──────── Given entries ────────

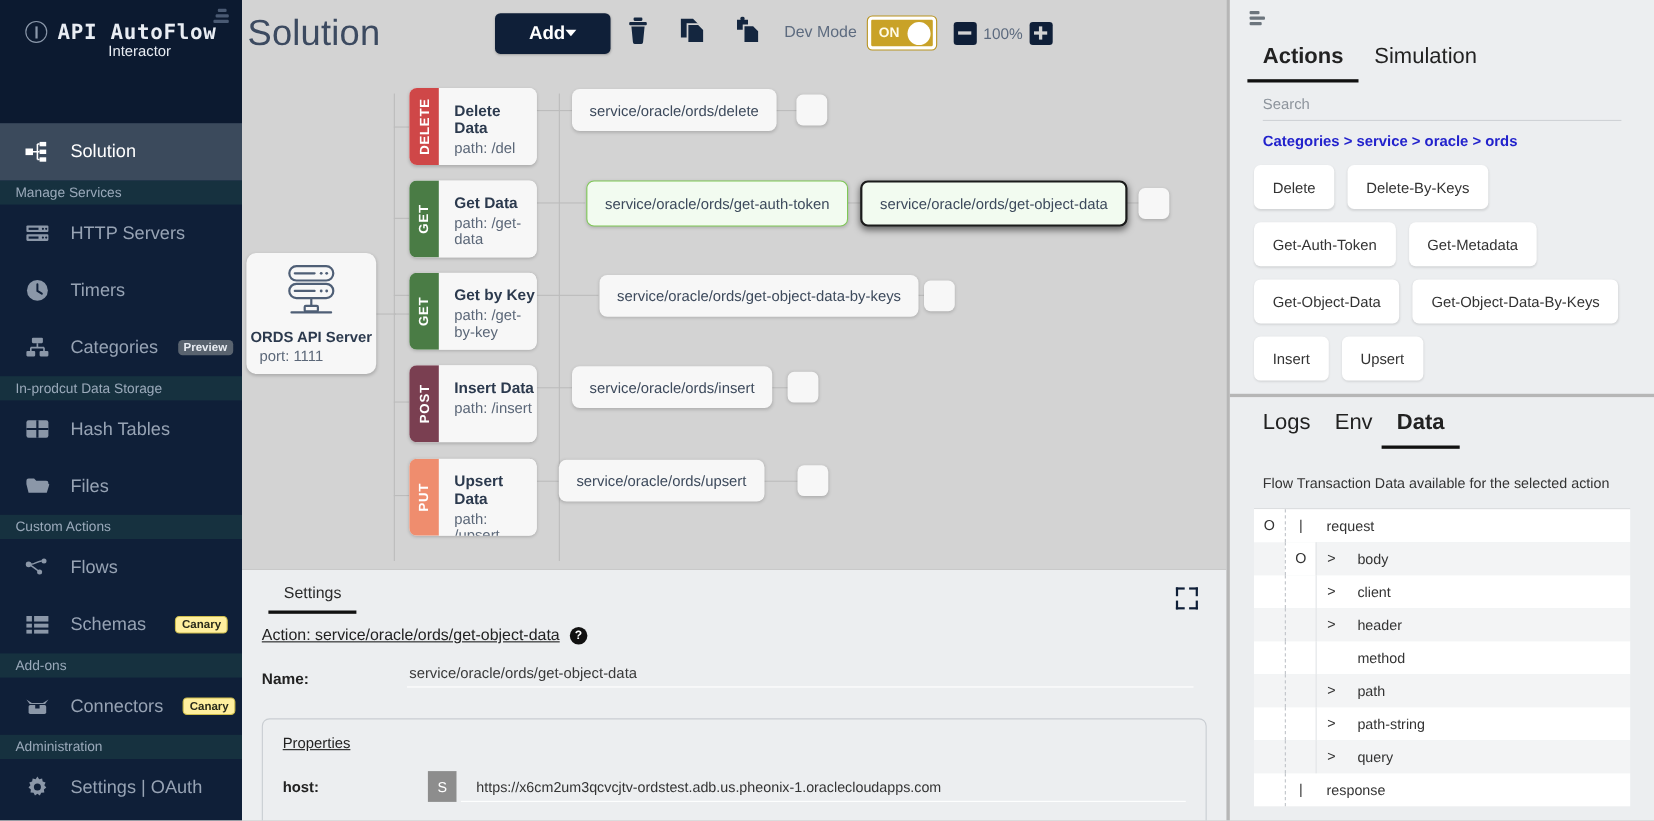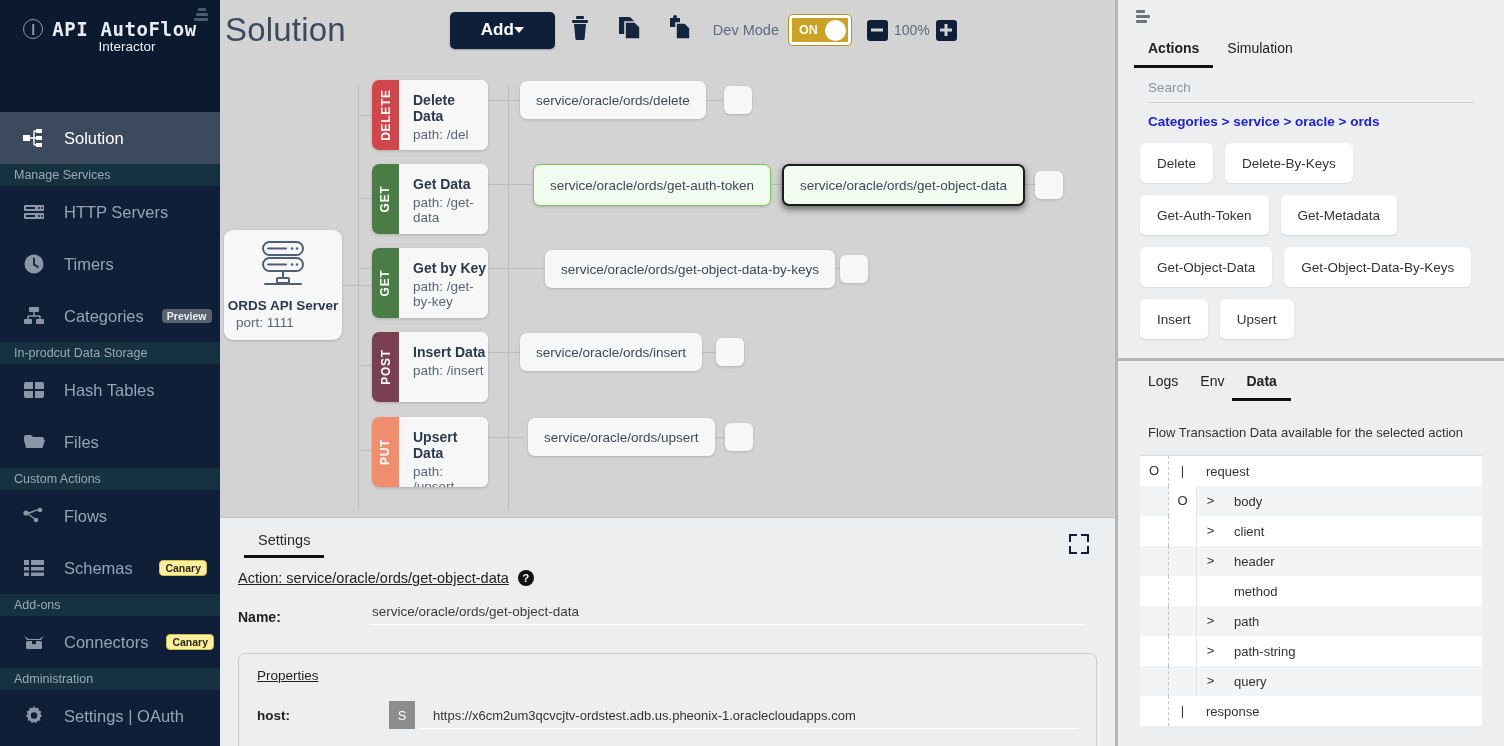--- a/index.html
+++ b/index.html
@@ -197,21 +197,21 @@
   .right {
     width: 389px; flex: 0 0 389px; background: #eceef0; border-left: 3px solid #b6b6b6;
     position: relative; height: 746px;
   }
   .rp-collapse { position: absolute; top: 10px; left: 18px; width: 16px; height: 14px; cursor: pointer; }
   .rp-collapse i { display:block; background:#6c757d; height:2.5px; margin-bottom:2.5px; border-radius:1px;}
   .rp-collapse i:nth-child(1){ width: 9px; }
   .rp-collapse i:nth-child(2){ width: 14px; }
   .rp-collapse i:nth-child(3){ width: 11px; }
   .rp-tabs { display: flex; gap: 28px; padding: 40px 0 0 30px; }
-  .rp-tab { font-size: 14px; color: #222; cursor: pointer; padding-bottom: 12px; position: relative; }
+  .rp-tab { font-size: 20px; color: #222; cursor: pointer; padding-bottom: 12px; position: relative; }
   .rp-tab.active { font-weight: bold; }
   .rp-tab.active:after { content:""; position:absolute; left:-14px; right:-14px; bottom:0; height:3px; background:#111; }
   .rp-search {
     margin: 12px 30px 0 30px; border-bottom: 1px solid #cfd2d6; padding-bottom: 7px;
     font-size: 13.5px; color: #8d949c; cursor: text;
   }
   .rp-crumbs { margin: 11px 30px 0 30px; font-size: 13.5px; color: #2222cc; font-weight: bold; cursor: pointer; }
   .rp-chips { display: flex; flex-wrap: wrap; gap: 12px; margin: 14px 22px 0 22px; }
   .rp-chip {
     background: #fff; border-radius: 6px; height: 40px; padding: 0 17px;
@@ -548,21 +548,21 @@
       <div class="chip" style="left:325px; top:190px;">
         <span>service/oracle/ords/get-object-data-by-keys</span>
       </div>
       <div class="stub" style="left:620px; top:195px;"></div>
 
       <div class="chip" style="left:300px; top:273px;">
         <span>service/oracle/ords/insert</span>
       </div>
       <div class="stub" style="left:496px; top:278px;"></div>
 
-      <div class="chip" style="left:308px; top:358px;">
+      <div class="chip" style="left:288px; top:358px;">
         <span>service/oracle/ords/upsert</span>
       </div>
       <div class="stub" style="left:505px; top:363px;"></div>
     </div>
 
     <section class="settings-panel">
       <div class="sp-tabs">
         <div class="sp-tab active">Settings</div>
         <div class="sp-expand">
           <span></span>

────────

The problem → Lines above with the string "class" need to be found and copied.

Result for this exercise →
       <div class="chip" style="left:325px; top:190px;">
       <div class="stub" style="left:620px; top:195px;"></div>
       <div class="chip" style="left:300px; top:273px;">
       <div class="stub" style="left:496px; top:278px;"></div>
-      <div class="chip" style="left:308px; top:358px;">
+      <div class="chip" style="left:288px; top:358px;">
       <div class="stub" style="left:505px; top:363px;"></div>
     <section class="settings-panel">
       <div class="sp-tabs">
         <div class="sp-tab active">Settings</div>
         <div class="sp-expand">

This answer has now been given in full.